Federal judges blocked portions of bans on gender-affirming care for transgender youth in Kentucky and Tennessee on Wednesday.
In separate cases in both states, judges blocked parts of laws that would have prevented transgender youth from accessing hormone therapy and puberty blockers.
The plaintiffs in the Kentucky case were seven transgender minors and their parents. They sued the state officials who oversaw the bans on puberty blockers and hormones, saying the bans would have violated their rights and prevented parents from seeking medical care for their children.
Kentucky Attorney General Daniel Cameron, a Republican, said the judge's decision in that case "tramples the right" of lawmakers to set policy.
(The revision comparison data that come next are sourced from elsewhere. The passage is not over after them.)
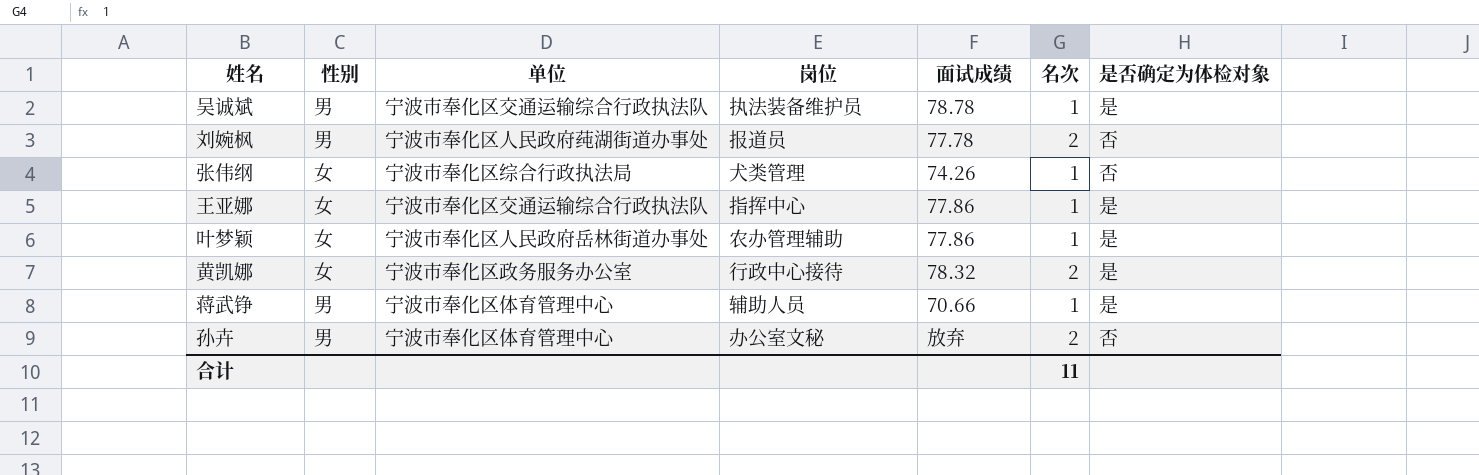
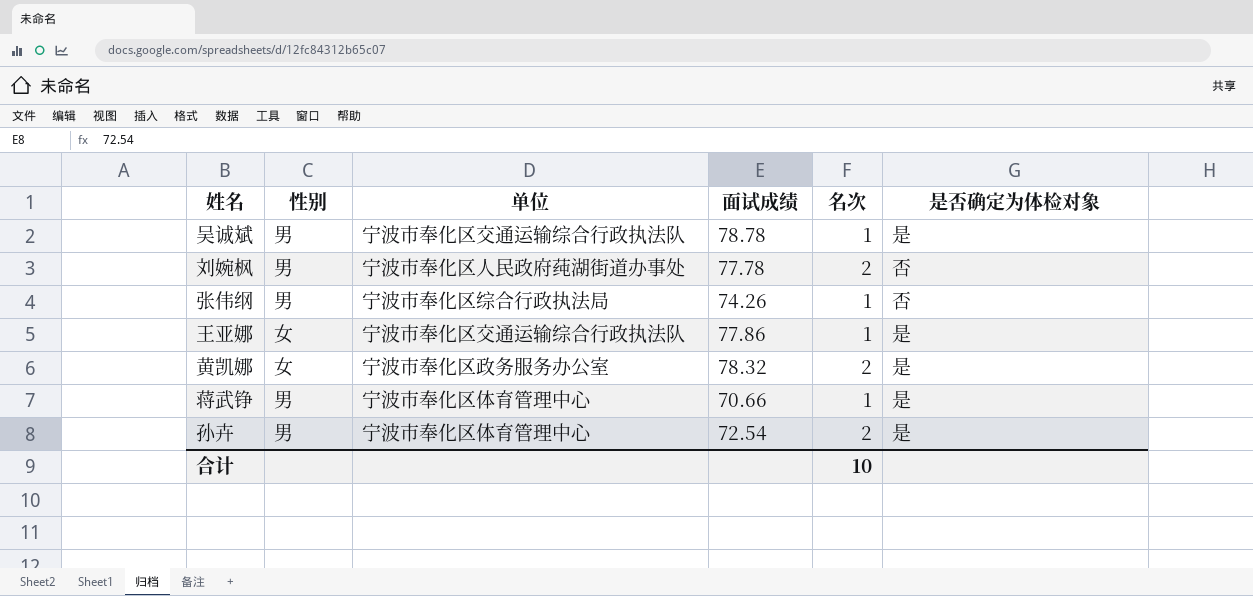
column 岗位 | position: 4 -> none
row 叶梦颖: 女 | 宁波市奉化区人民政府岳林街道办事处 | 农办管理辅助 | 77.86 | 1 | 是 -> none
张伟纲 | 性别: 女 -> 男
孙卉 | 面试成绩: 放弃 -> 72.54
孙卉 | 是否确定为体检对象: 否 -> 是
合计 | 名次: 11 -> 10

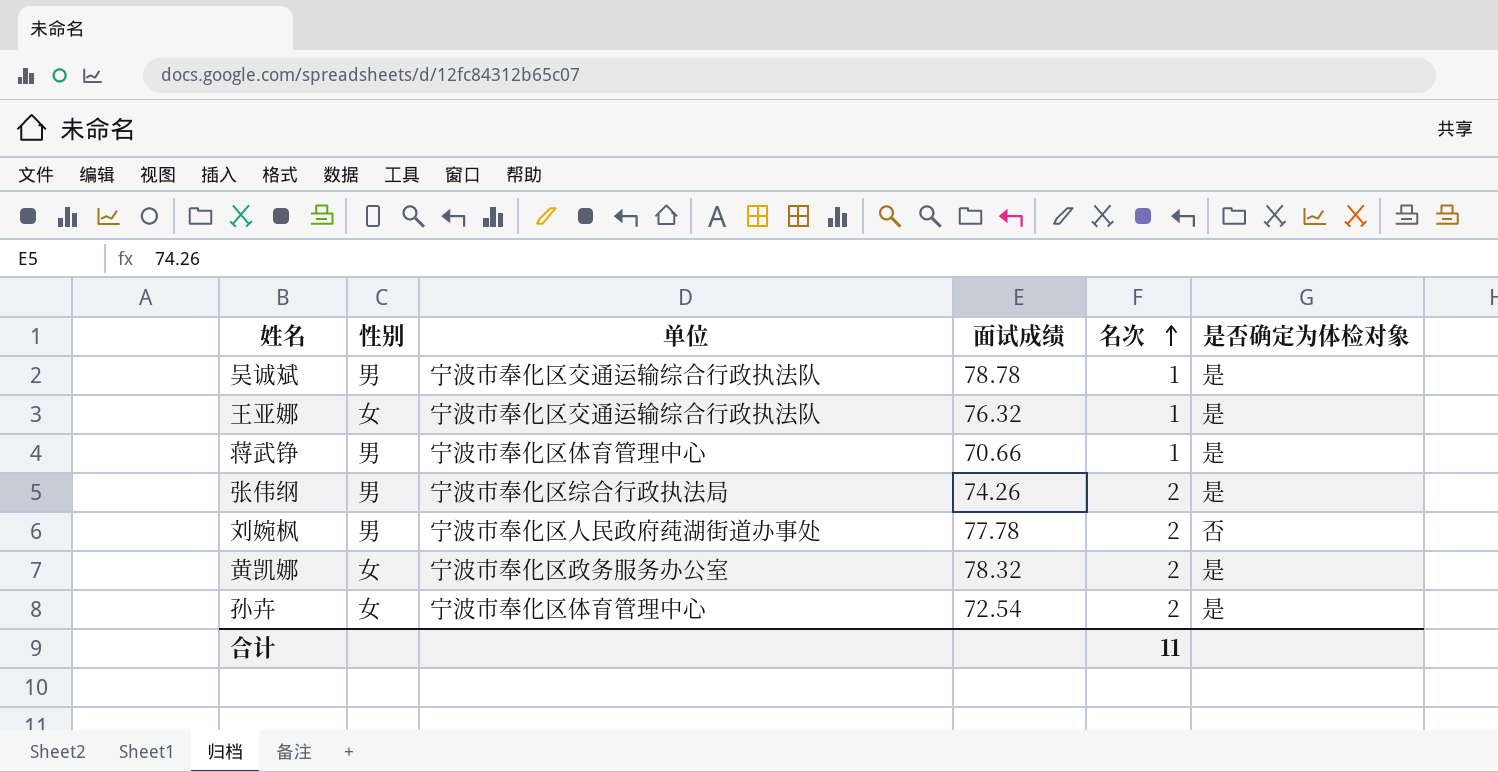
row order: none -> 名次 ascending
王亚娜 | 面试成绩: 77.86 -> 76.32
张伟纲 | 名次: 1 -> 2
张伟纲 | 是否确定为体检对象: 否 -> 是
孙卉 | 性别: 男 -> 女
合计 | 名次: 10 -> 11

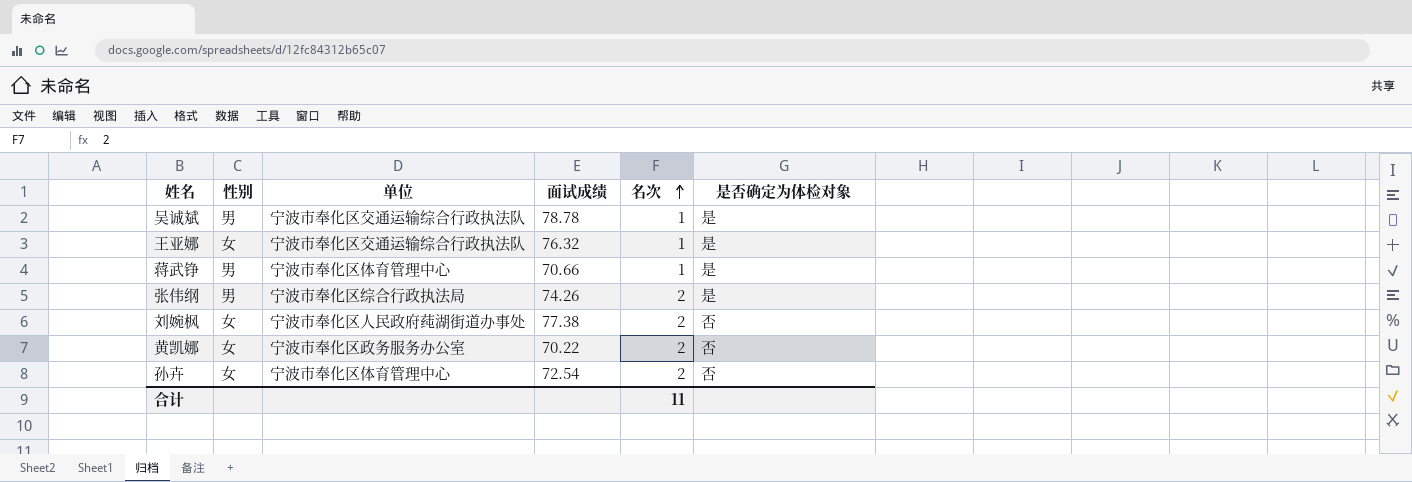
刘婉枫 | 性别: 男 -> 女
刘婉枫 | 面试成绩: 77.78 -> 77.38
黄凯娜 | 面试成绩: 78.32 -> 70.22
黄凯娜 | 是否确定为体检对象: 是 -> 否
孙卉 | 是否确定为体检对象: 是 -> 否

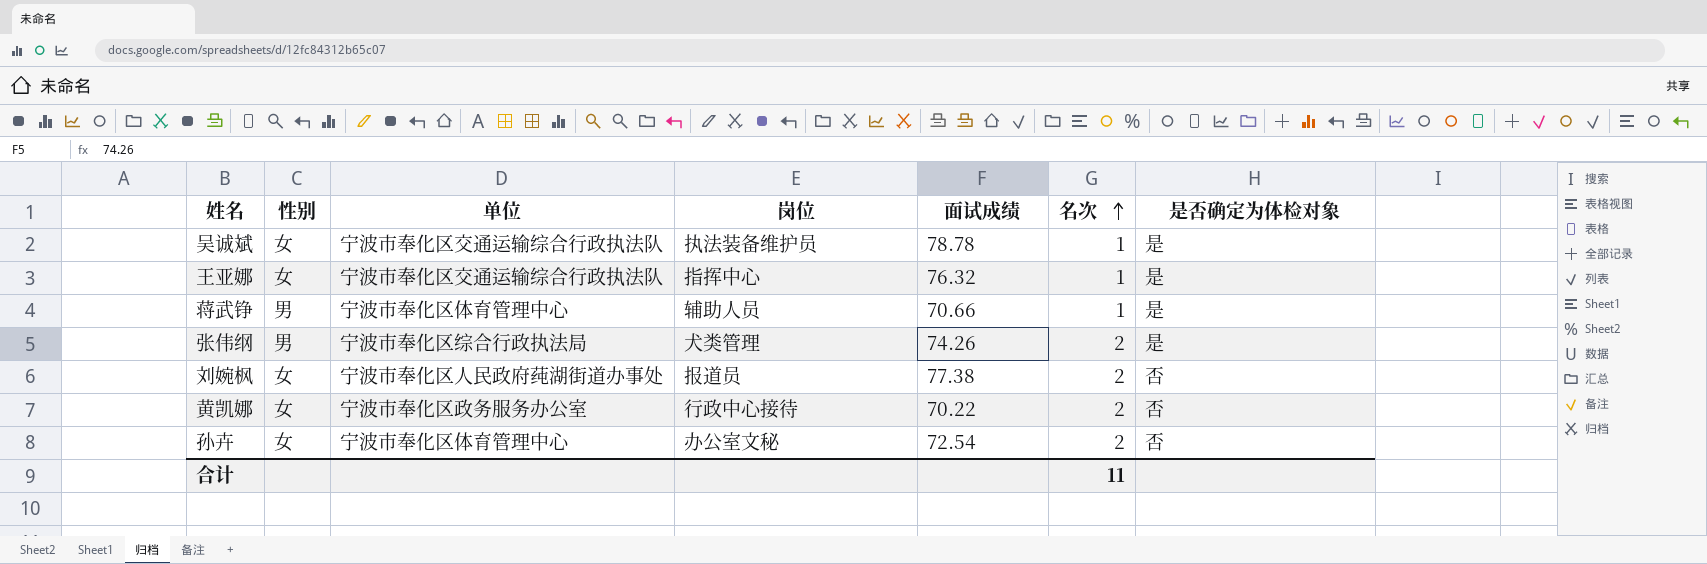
column 岗位 | position: none -> 4
吴诚斌 | 性别: 男 -> 女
He said the attorney general's office would keep fighting to enact the law, which was scheduled to go into effect on Thursday.
Tennessee's law was scheduled to take effect July 1. That law would have phased out medical treatments that were already underway and instituted $25,000 penalties for providers who violated its rules.
At least 20 states nationwide now have some level of ban on such gender-affirming care. North Carolina lawmakers on Wednesday finalized a Republican-led bill that would prohibit certain gender-affirming care for minors, and bar state funds from going toward the treatments. Democratic Gov. Roy Cooper is expected to veto the measure, though the North Carolina statehouse has veto-proof Republican majorities.